SOA governance: A sample service lifecycle management process

What is SOA governance?

SOA governance is the intersection of business and it governance, focusing on service lifecycle to ensure the business value of SOA. SOA governance is an effective management of the service lifecycle, and the service lifecycle is a key goal of SOA governance.

Figure 1. Definition of SOA governance

IBM's approach: SOA Governance and management methodologies

IBM's governance approach includes two different aspects of success: definition and execution. The SOA governance and management approach (SOA governance and Management METHOD,SGMM) is an end-to-end approach to defining, implementing, and improving SOA governance. SGMM provides you with a descriptive approach to identifying all the necessary elements to ensure proper governance, including identifying new roles and responsibilities, defining policies and metrics, and placing checkpoints in the processes that IBM follows. During execution, IBM distributes these strategies across different execution points and monitors and measures the metrics to improve the governance model.

Governance scenarios in the SOA development lifecycle

In addition to the SOA development lifecycle described above, IBM also encourages the use of SOA Foundation lifecycle. The SOA Foundation lifecycle starts with business modeling, transforms the model into an information system, deploys the information system, and then manages the deployment. As the SOA development lifecycle closely follows the IBM SOA Foundation Lifecycle, typical service development will experience modeling, assembly, deployment, and management phases. Let's analyze these phases in more detail:

Modeling

The modeling phase is based on business requirements, in which the business process model is designed, business services are identified, the process is modeled using hypothetical business conditions, and subsequent results are analyzed based on business objectives. If the target is not met, the process is redefined with the modified business service. From these modeling aspects, the identification of business services is a very important activity, which is a one-to-one mapping to IT service implementations.

Assembly

Once you have defined IT services, you will arrive at the assembly phase of design, specification, creation, and testing. Use a combination of business processes to test the constructed services independently. Test-qualified services are entered into the Run-time repository and are published for service consumers. Because the services used by different service clients have slightly changed functionality, they will build different versions of the same service with different functionality after the change process has been approved.

Deployment

During the deployment phase, different versions of services are published in the repository and deployed in a service container with integrated business processes. You can also dynamically select deployed services at run time to build composite applications based on certain selection criteria from the service requester.

Management

During the management phase, these services are monitored for timely responsiveness to different service requests, detect unmet service levels, and restore the operational status of the system. During this phase, the service and overall operating environment are optimized to meet business objectives. Identity and compliance management of services through the design and implementation of appropriate service level security.

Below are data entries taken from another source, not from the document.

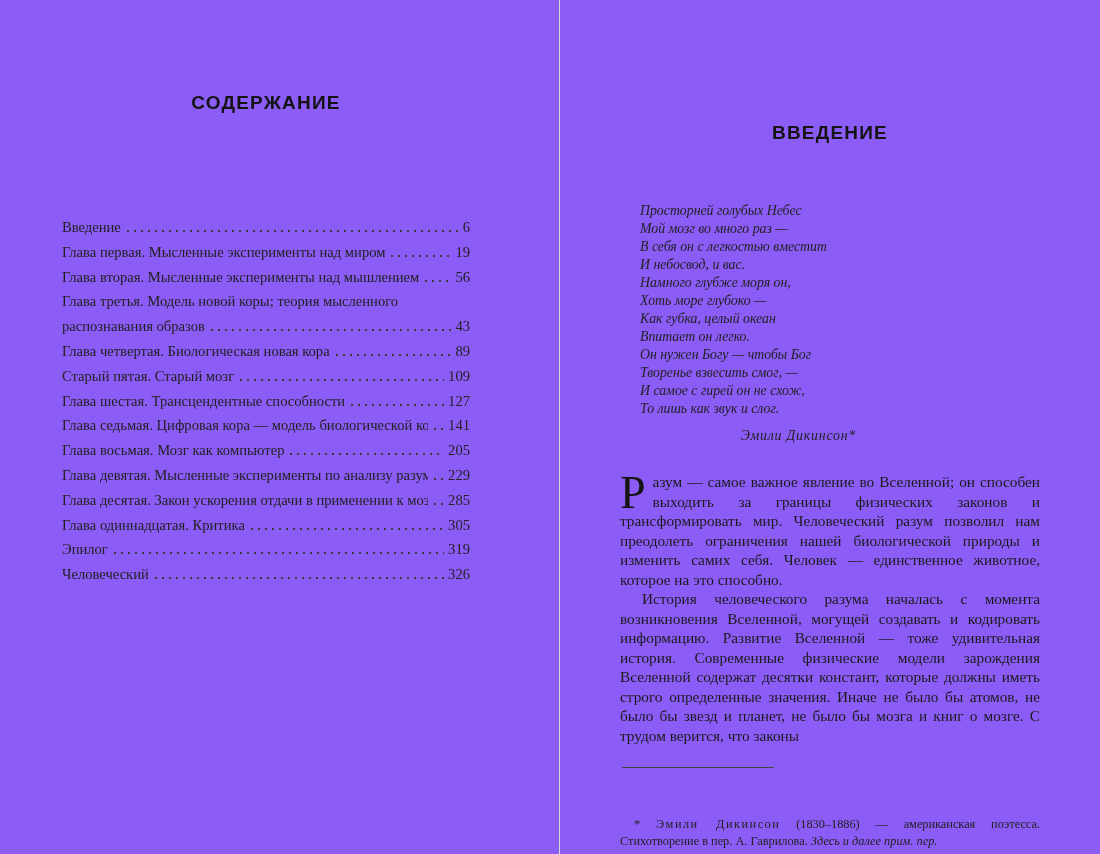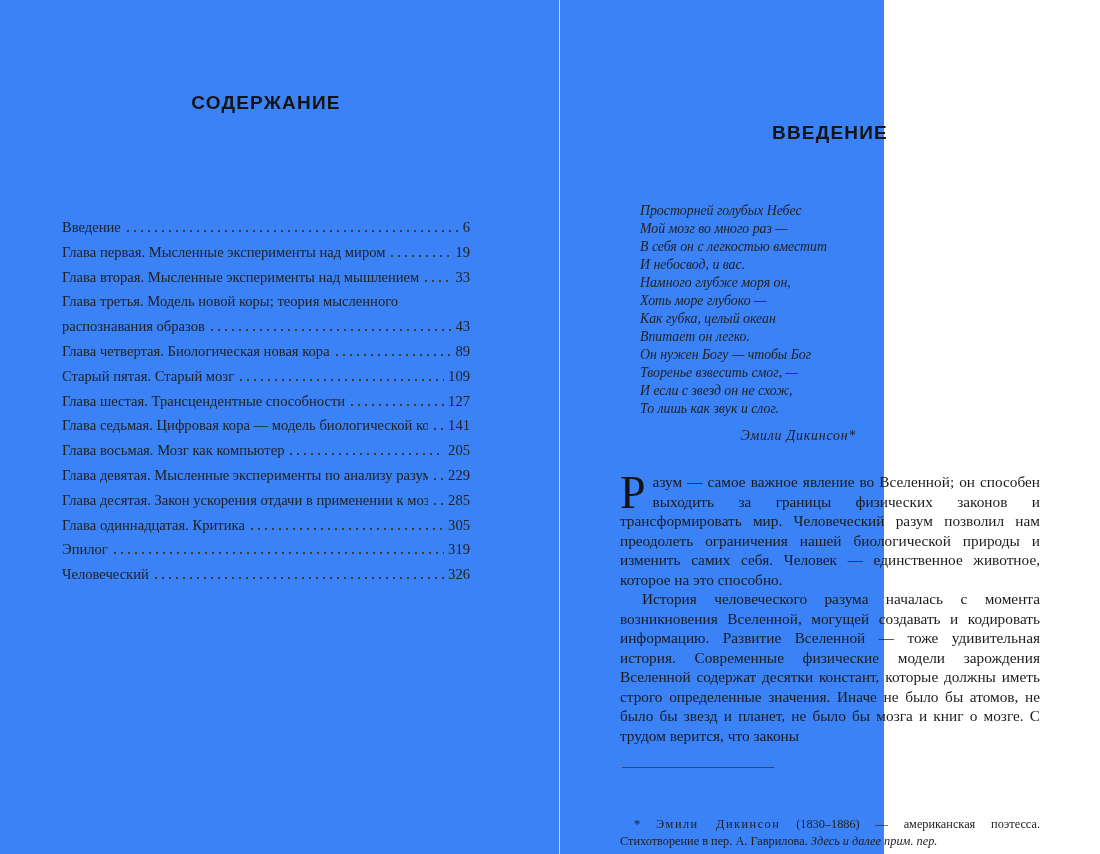--- a/index.html
+++ b/index.html
@@ -10,7 +10,7 @@
     color: #1b1b1b;
     overflow: hidden;
   }
-  .spread { position: relative; width: 884px; height: 854px; background: #3b82f6; }
+  .spread { position: relative; width: 1100px; height: 854px; background: #8b5cf6; }
   .divider {
     position: absolute; left: 559px; top: 0; width: 1px; height: 854px;
     background: #d6d6d6;

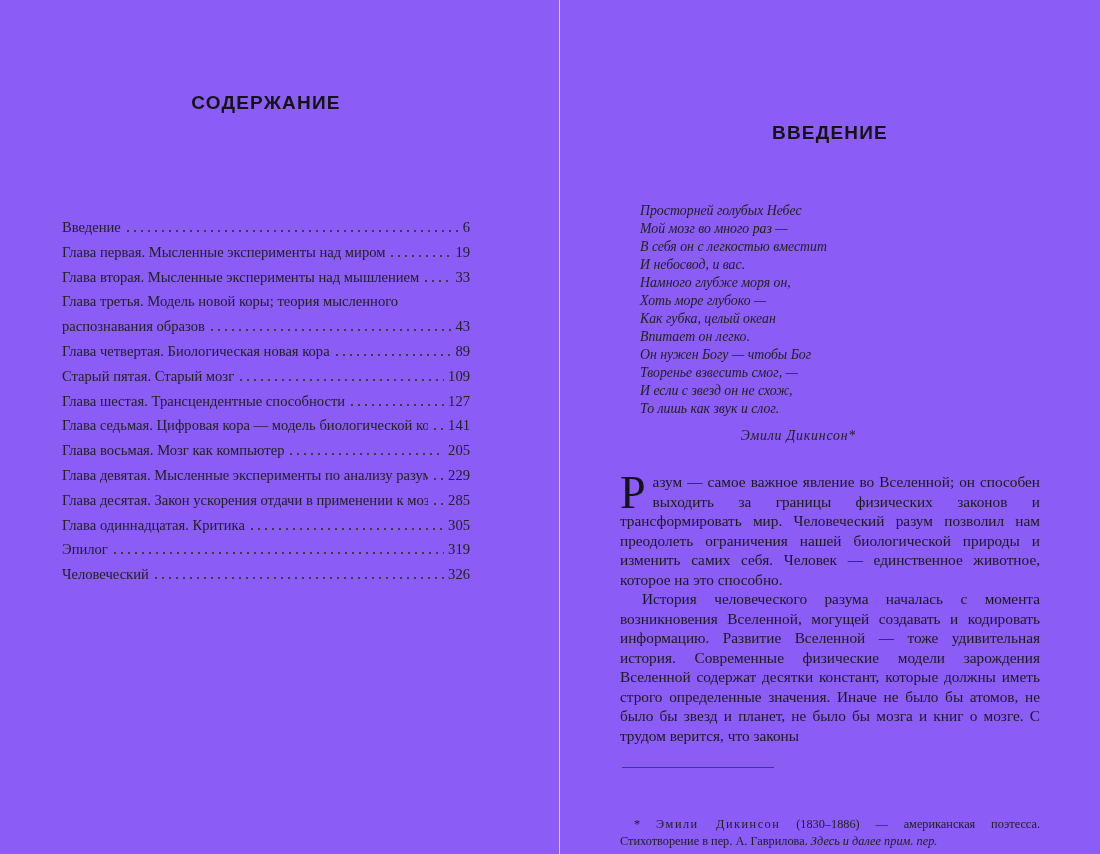--- a/index.html
+++ b/index.html
@@ -98,7 +98,7 @@
           <div class="toc-row">
             <span class="toc-label">Глава вторая. Мысленные эксперименты над мышлением</span>
             <span class="leader"></span>
-            <span class="toc-page">33</span>
+            <span class="toc-page">56</span>
           </div>
         </div>
 

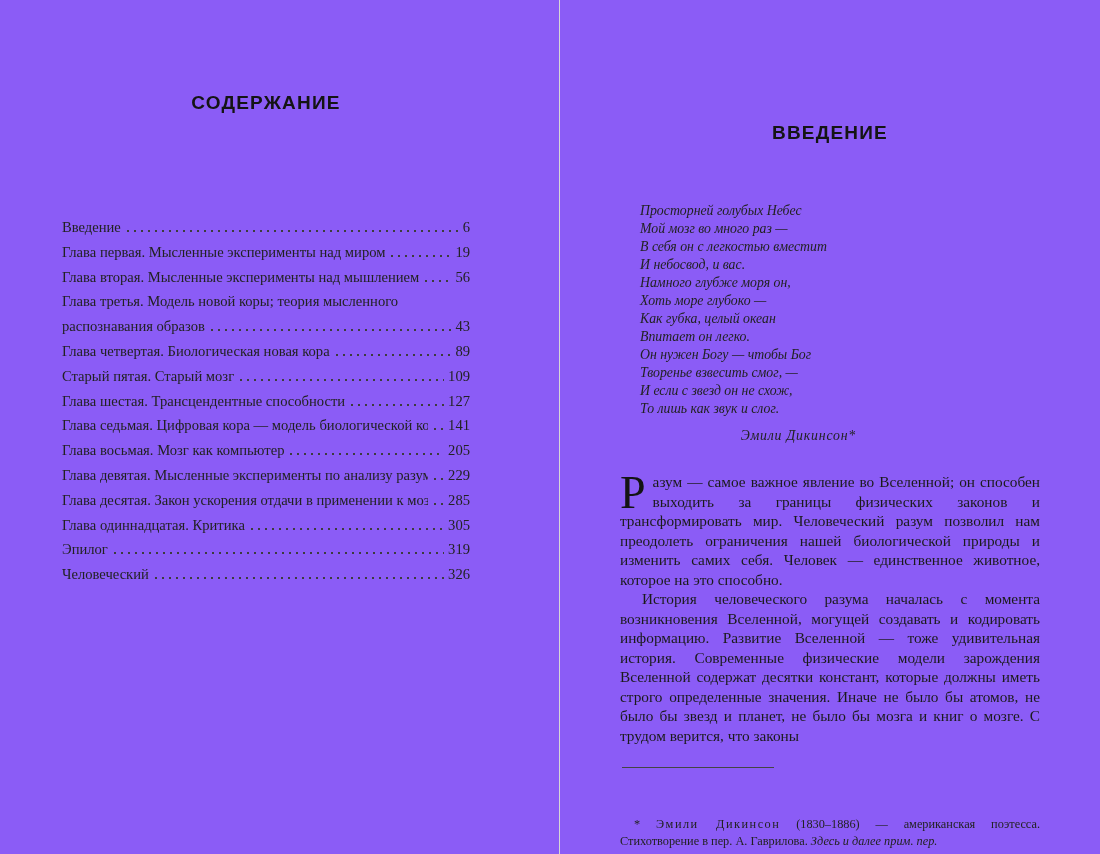--- a/index.html
+++ b/index.html
@@ -231,7 +231,7 @@
 
           <div class="epigraph-line">Творенье взвесить смог, —</div>
 
-          <div class="epigraph-line">И если с звезд он не схож,</div>
+          <div class="epigraph-line">И самое с гирей он не схож,</div>
 
           <div class="epigraph-line">То лишь как звук и слог.</div>
         </div>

In this SOA development lifecycle, if there is a lack of clearly defined and implemented SOA governance processes, you are likely to encounter the following challenges:

It is difficult to identify new services and prioritize them.

Serious problems with service creation and reuse, such as creating redundant or inefficient services.

Using test strategies and standards is very casual.

Changes and versioning of services are very rough and undefined.

There is no systematic approach to implementing governance policies for service management, quality of service (quality of Service,qos), and service security.

These challenges lead to the need to define and execute the following processes as part of the SOA governance model:

Controls how to identify new services and determine their priority (service identification).

Controls how to create and reuse new services (service creation).

Perform test procedures and policies for the best service implementation (service testing).

Perform governance policies for service level management (management, SLM).

Control change management and version management for services (service versioning and change management).

Perform security standards and policies (service security) for the service runtime.